Although we recorded better recovery, earlier return to activity and fewer incidences of complications, the main drawbacks of this technique is the need for experienced radiologist and more time consumption.

The strengths of this study are that it included a control group; both groups were comparable as regards demographic and clinical data, all surgeries were done by the same surgeon and relatively sufficient period of follow-up to detect deterioration or complications.

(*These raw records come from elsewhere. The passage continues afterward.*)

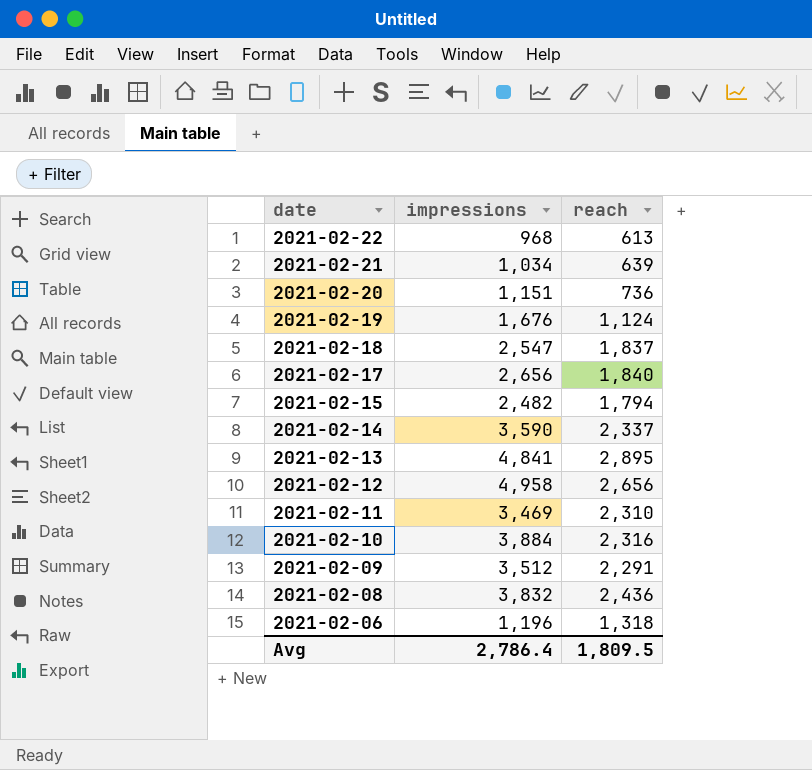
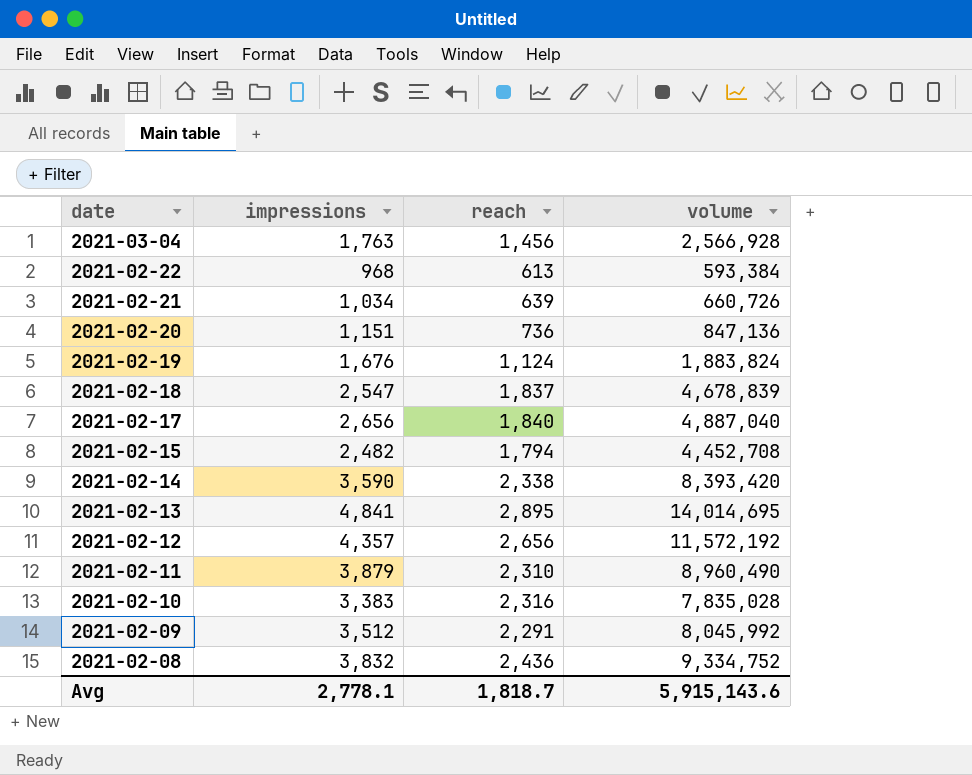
column volume | formula: none -> [impressions] * [reach]
row 2021-02-06: 1,196 | 1,318 -> none
row 2021-03-04: none -> 1,763 | 1,456 | 2,566,928
2021-02-14 | reach: 2,337 -> 2,338
2021-02-12 | impressions: 4,958 -> 4,357
2021-02-11 | impressions: 3,469 -> 3,879
2021-02-10 | impressions: 3,884 -> 3,383
Avg | impressions: 2,786.4 -> 2,778.1
Avg | reach: 1,809.5 -> 1,818.7

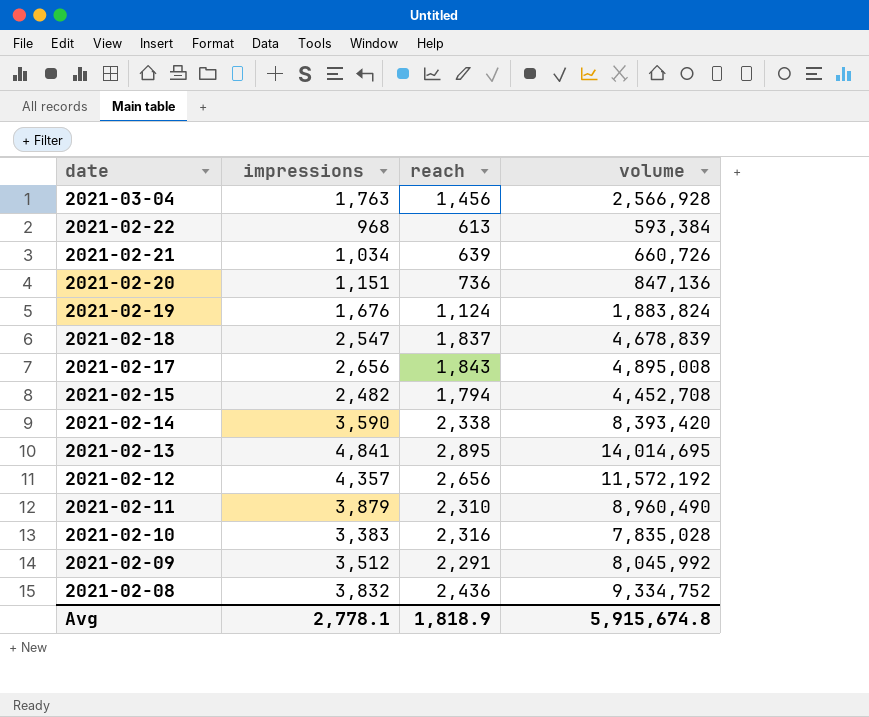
2021-02-17 | reach: 1,840 -> 1,843
2021-02-17 | volume: 4,887,040 -> 4,895,008
Avg | reach: 1,818.7 -> 1,818.9
Avg | volume: 5,915,143.6 -> 5,915,674.8

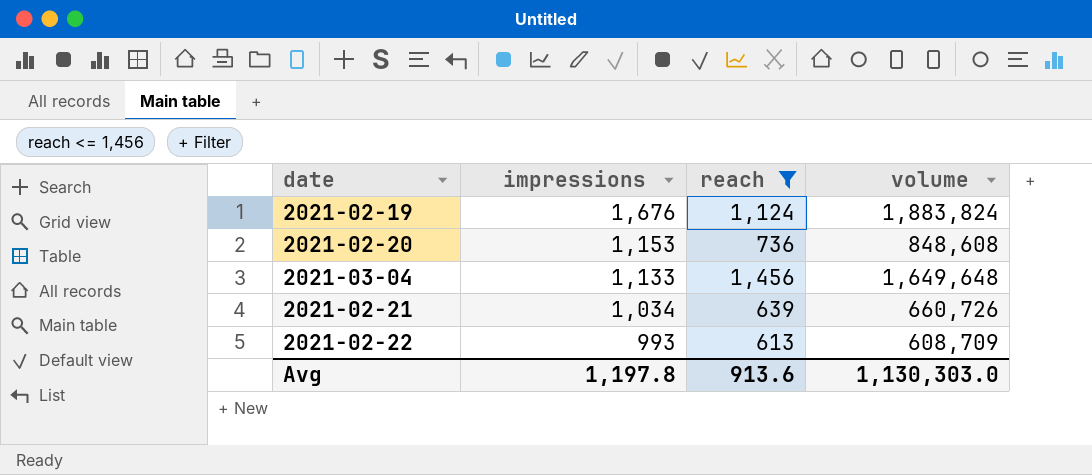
filter: none -> reach <= 1,456
row order: date descending -> impressions descending
2021-02-20 | impressions: 1,151 -> 1,153
2021-02-20 | volume: 847,136 -> 848,608
2021-03-04 | impressions: 1,763 -> 1,133
2021-03-04 | volume: 2,566,928 -> 1,649,648
2021-02-22 | impressions: 968 -> 993
2021-02-22 | volume: 593,384 -> 608,709
Avg | impressions: 2,778.1 -> 1,197.8
Avg | reach: 1,818.9 -> 913.6
Avg | volume: 5,915,674.8 -> 1,130,303.0

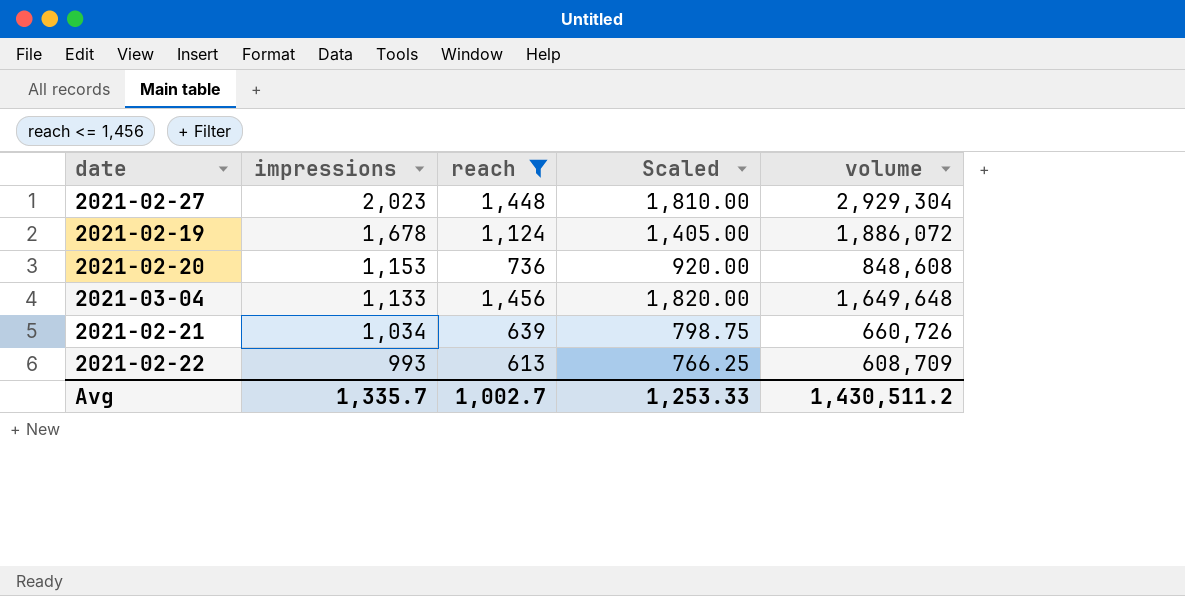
column Scaled | formula: none -> [reach] * 1.25
row 2021-02-27: none -> 2,023 | 1,448 | 1,810.00 | 2,929,304
2021-02-19 | impressions: 1,676 -> 1,678
2021-02-19 | volume: 1,883,824 -> 1,886,072
Avg | impressions: 1,197.8 -> 1,335.7
Avg | reach: 913.6 -> 1,002.7
Avg | volume: 1,130,303.0 -> 1,430,511.2

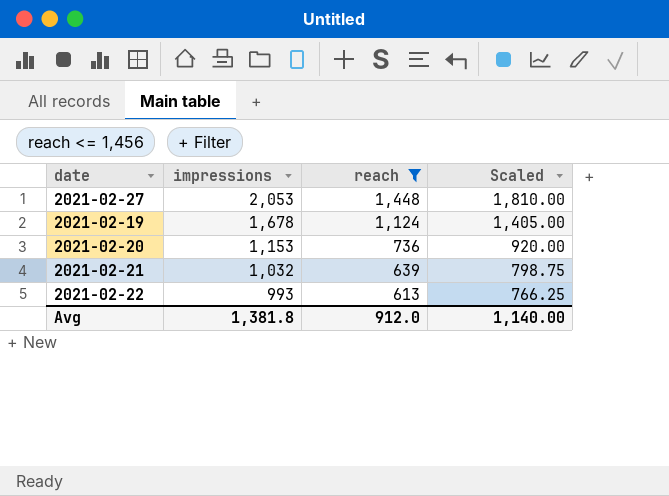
column volume | formula: [impressions] * [reach] -> none
row 2021-03-04: 1,133 | 1,456 | 1,820.00 | 1,649,648 -> none
2021-02-27 | impressions: 2,023 -> 2,053
2021-02-21 | impressions: 1,034 -> 1,032
Avg | impressions: 1,335.7 -> 1,381.8
Avg | reach: 1,002.7 -> 912.0
Avg | Scaled: 1,253.33 -> 1,140.00

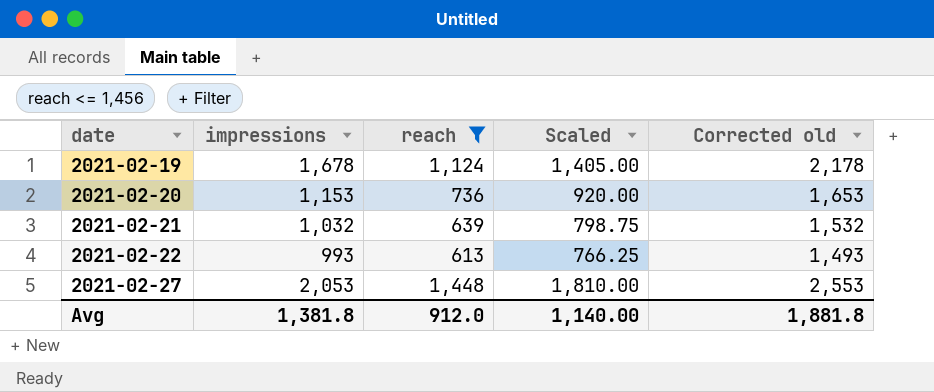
row order: impressions descending -> date ascending
column Corrected old | formula: none -> [impressions] + 500

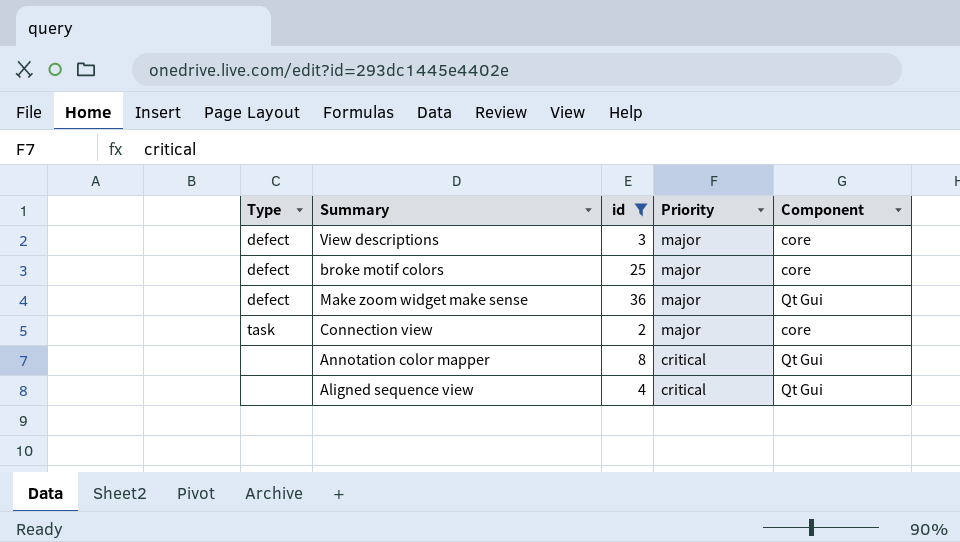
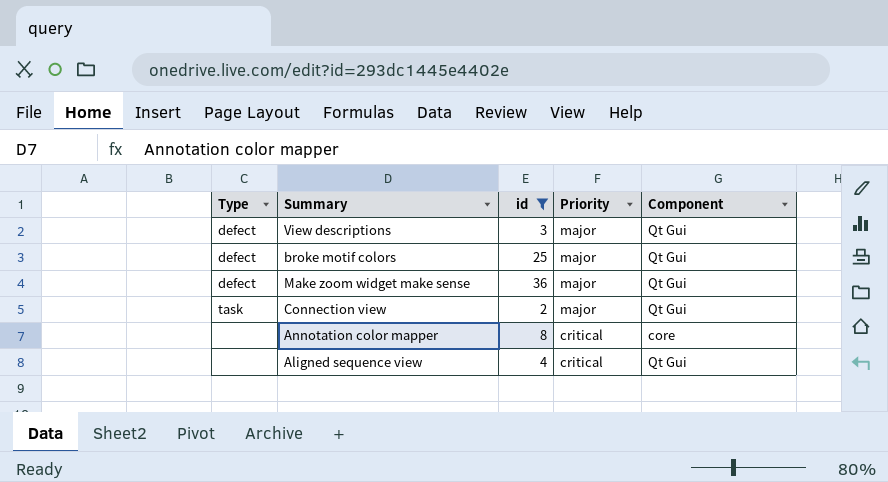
View descriptions | Component: core -> Qt Gui
broke motif colors | Component: core -> Qt Gui
Connection view | Component: core -> Qt Gui
Annotation color mapper | Component: Qt Gui -> core

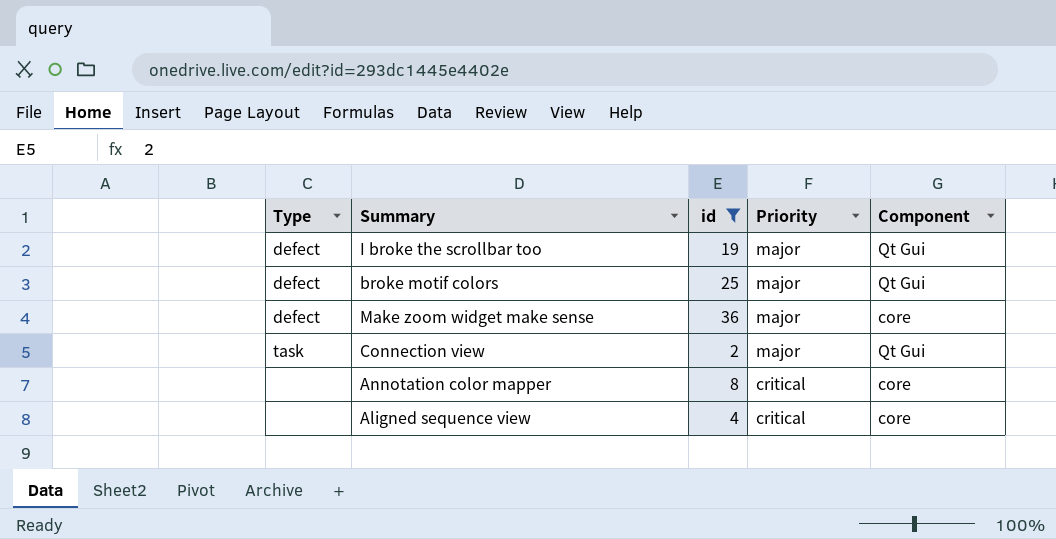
row View descriptions: defect | 3 | major | Qt Gui -> none
row I broke the scrollbar too: none -> defect | 19 | major | Qt Gui
Make zoom widget make sense | Component: Qt Gui -> core
Aligned sequence view | Component: Qt Gui -> core

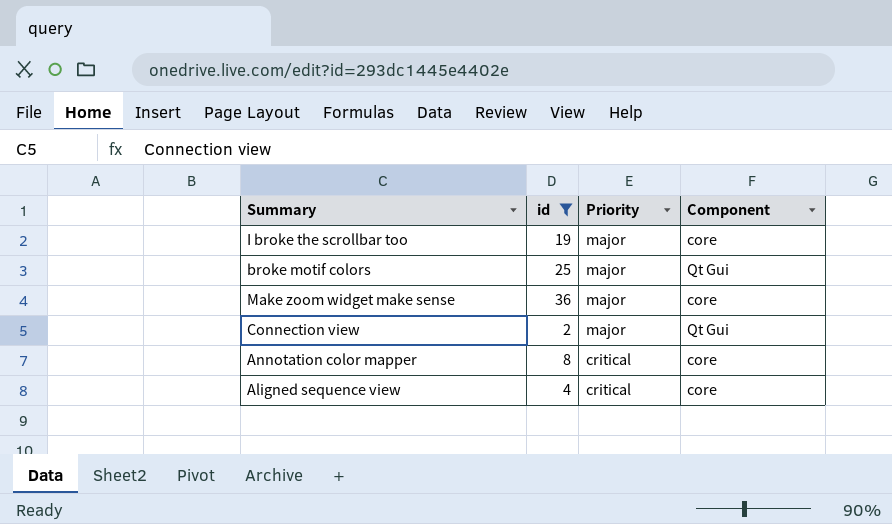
column Type | position: 1 -> none
I broke the scrollbar too | Component: Qt Gui -> core

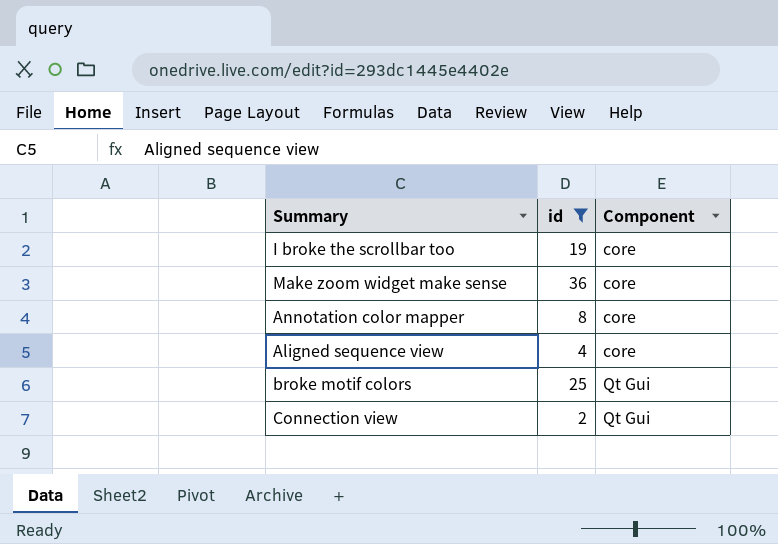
row order: Priority descending -> Component ascending
column Priority | position: 3 -> none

The main limitations of this study were missing data about the cost of surgery in each group, absence of data about a pre-injury sport performance to compare the postoperative activity level to the preoperative one including type of sports, frequency and performance. Also, we did not record the changes in the length of Achilles tendon after repair over the period of follow-up which has direct effect on overall tension of musculo-tendinous unit.

Conclusion

The use of an intra-operative ultrasound with percutaneous repair of acute rupture of Achilles tendon can improve the quality of repair as evidenced by earlier satisfactory healing and regain of activity. However, it is to be viewed critically in terms of implementation in clinical practice due to significantly longer operation time and the need for an experienced radiologist. Although we did not detect any significant difference between both groups as regards sural nerve affection, ultrasound can help to some extent in proper localization of sural nerve in relation to lateral edge of Achilles tendon.